The new law will formalise the obligations of committee members and officers, which already exist under common law and reflect general community expectations about good governance practices. These duties include:

  • duty of care and diligence;
  • duty of good faith to act in the best interests of the association and for a proper purpose;
  • duty not to misuse their position;
  • duty not to misuse information; and
  • duty not to allow the association to trade while insolvent.

Who do these duties apply to?

Every incorporated association has a management committee or board that has the power to manage the affairs of the association and an obligation to ensure it complies with its legal responsibilities.

Depending on an association’s structure and activities there may also be other people involved who do not hold a formal committee position but are in a position to influence the management committee. The new law recognises these individuals as ‘officers’ of an association.

The duties detailed in the new law are applicable to a:

  • member of the management committee of the association;
  • person who makes or participates in making decisions that affect the whole/substantial part of the association’s operations such as a chief executive officer, financial controller, manager;
  • person who has the capacity to significantly affect the association’s financial standing;
  • a person whose instructions, or wishes, the management committee is accustomed to following. For example a former office holder, a patron or another organisation (such as a peak body or another affiliated association). This excludes advice given by a person in a professional capacity such as an accountant, auditor, financial planner or lawyer.

Duty of care and diligence

Discharging a duty of care and diligence can involve a committee member or officer:

  • being prepared for meetings (reading any papers and the financial statements);
  • broadly understanding the financial position of the association;
  • following up on action items;
  • keeping themselves informed about the association’s operations and activities;
  • asking questions; and
  • taking steps to ensure the association meets its obligations under other laws, for example occupational health and safety, taxation and employment.

Anyone looking to improve their knowledge of these obligations should refer to the Department’s good governance INC Guide.

Are there any defences against claims of a breach of duty?

There are defences to ensure committee members and officers who act in good faith are protected even if an unfortunate result is produced.
For example:

  • where an officer has reasonably relied on information or expert advice from certain persons in good faith; or
  • after making an independent assessment of the information and given their own knowledge of the association’s structure and complexities.
  • Information or advice may be provided by:
  • an employee who the officer believed to be reliable and competent in relation to the matters;
  • a professional advisor or expert in relation to matters the officer believed to be within their competencies. i.e. accountant, lawyer, financial planner, auditor;
  • another officer of the association in relation to matters within their authority – i.e. asking the treasurer for information about particular financial activities or arrangements; and
  • a subcommittee (that the officer was not a member of) in relation to matters within their authority.

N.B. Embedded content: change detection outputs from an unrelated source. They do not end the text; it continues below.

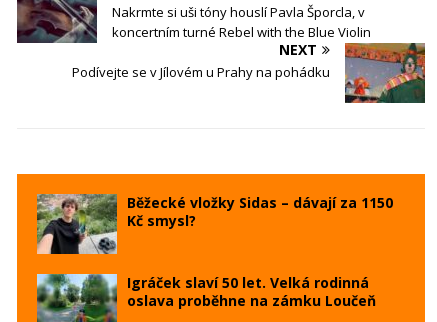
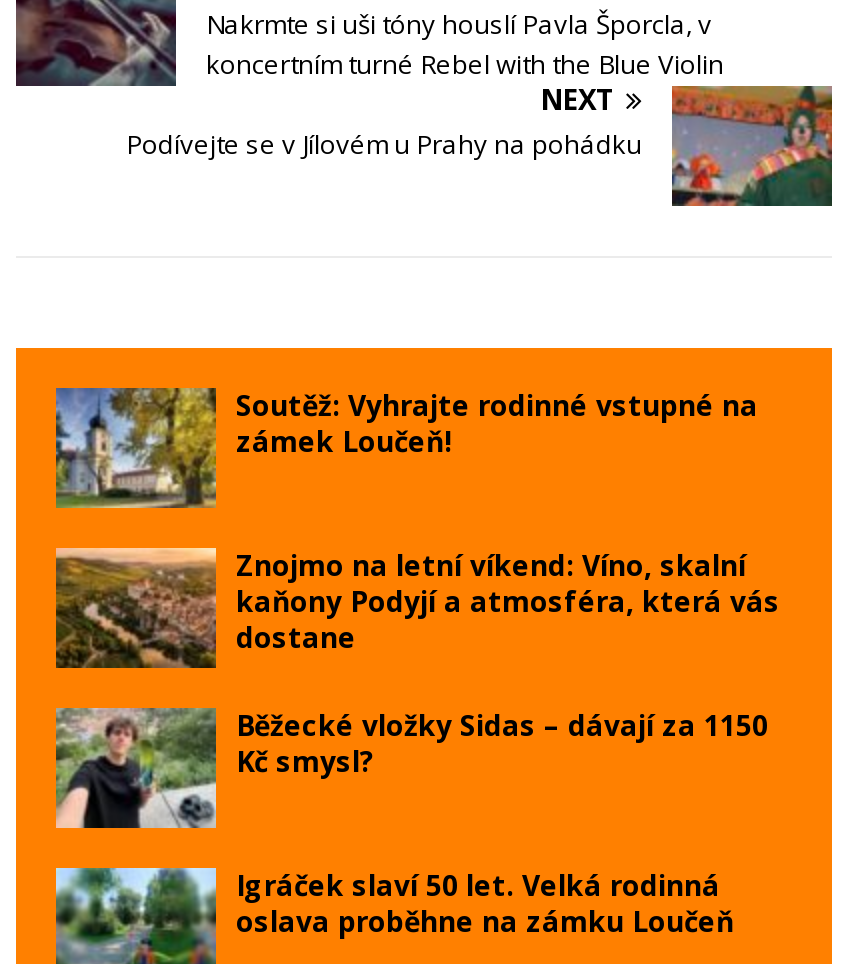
+ [image]
+ Soutěž: Vyhrajte rodinné vstupné na
+ zámek Loučeň!
+ Znojmo na letní víkend: Víno, skalní
+ kaňony Podyjí a atmosféra, která vás
+ dostane

+ [image]
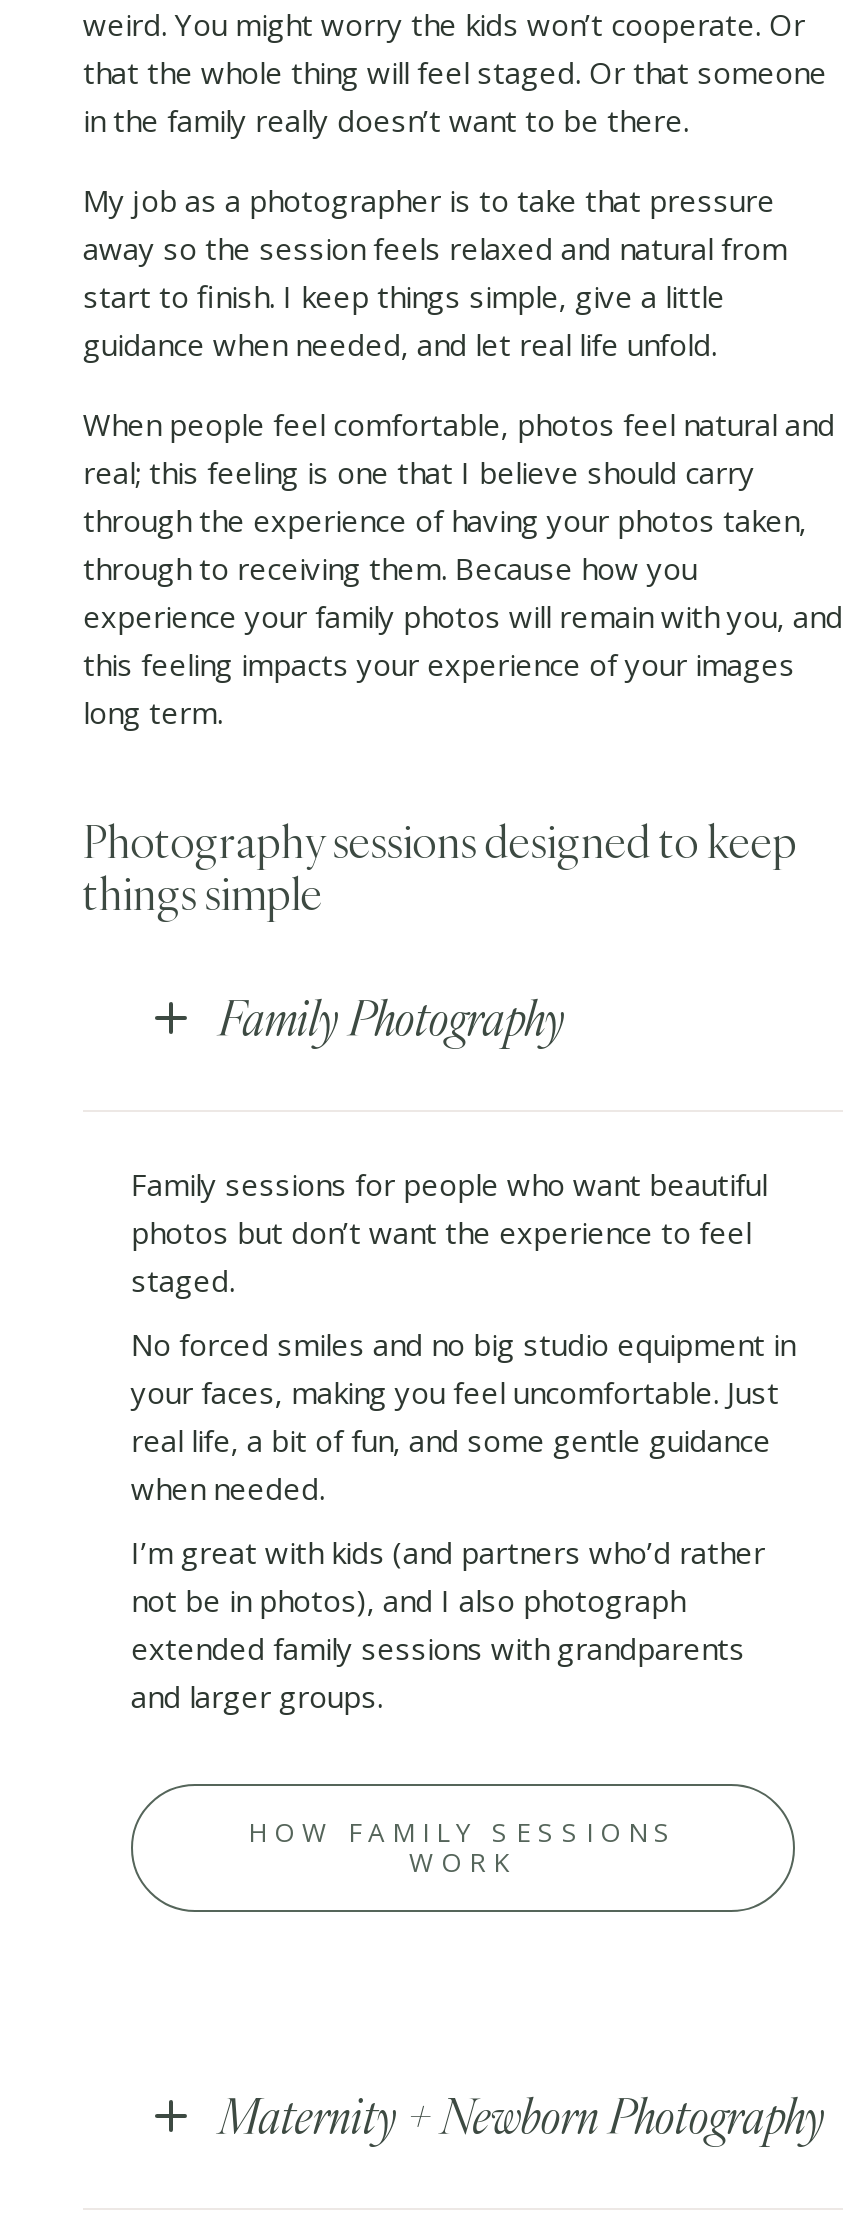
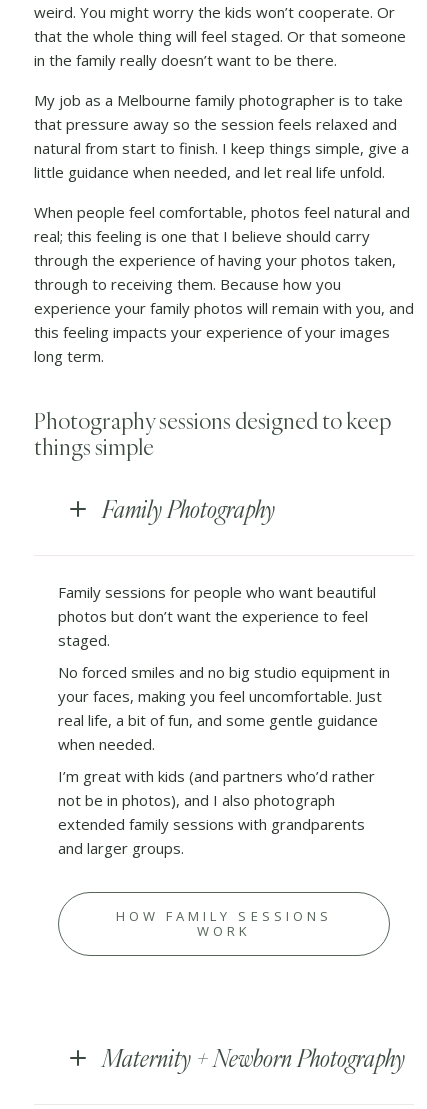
- My job as a photographer is to take that pressure
- away so the session feels relaxed and natural from
- start to finish. I keep things simple, give a little
- guidance when needed, and let real life unfold.
+ My job as a Melbourne family photographer is to take
+ that pressure away so the session feels relaxed and
+ natural from start to finish. I keep things simple, give a
+ little guidance when needed, and let real life unfold.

Duties relating to debts and insolvency

A committee member has a duty to prevent an association incurring debts while it is insolvent or in situations where the debt would cause it to become insolvent. This duty is breached if:

  • an association incurs debt while it is insolvent or it becomes insolvent by incurring the debt;
  • before incurring the debt there were reasonable grounds to expect the association was already or would become insolvent by incurring the debt; and
  • the person was a member of the committee at the time the debt was incurred.

To fulfil their duty, committee members should all work to ensure:

  • accurate accounts are kept of the transactions, financial position and performance of the association; and
  • the association’s solvency status is monitored on an ongoing basis.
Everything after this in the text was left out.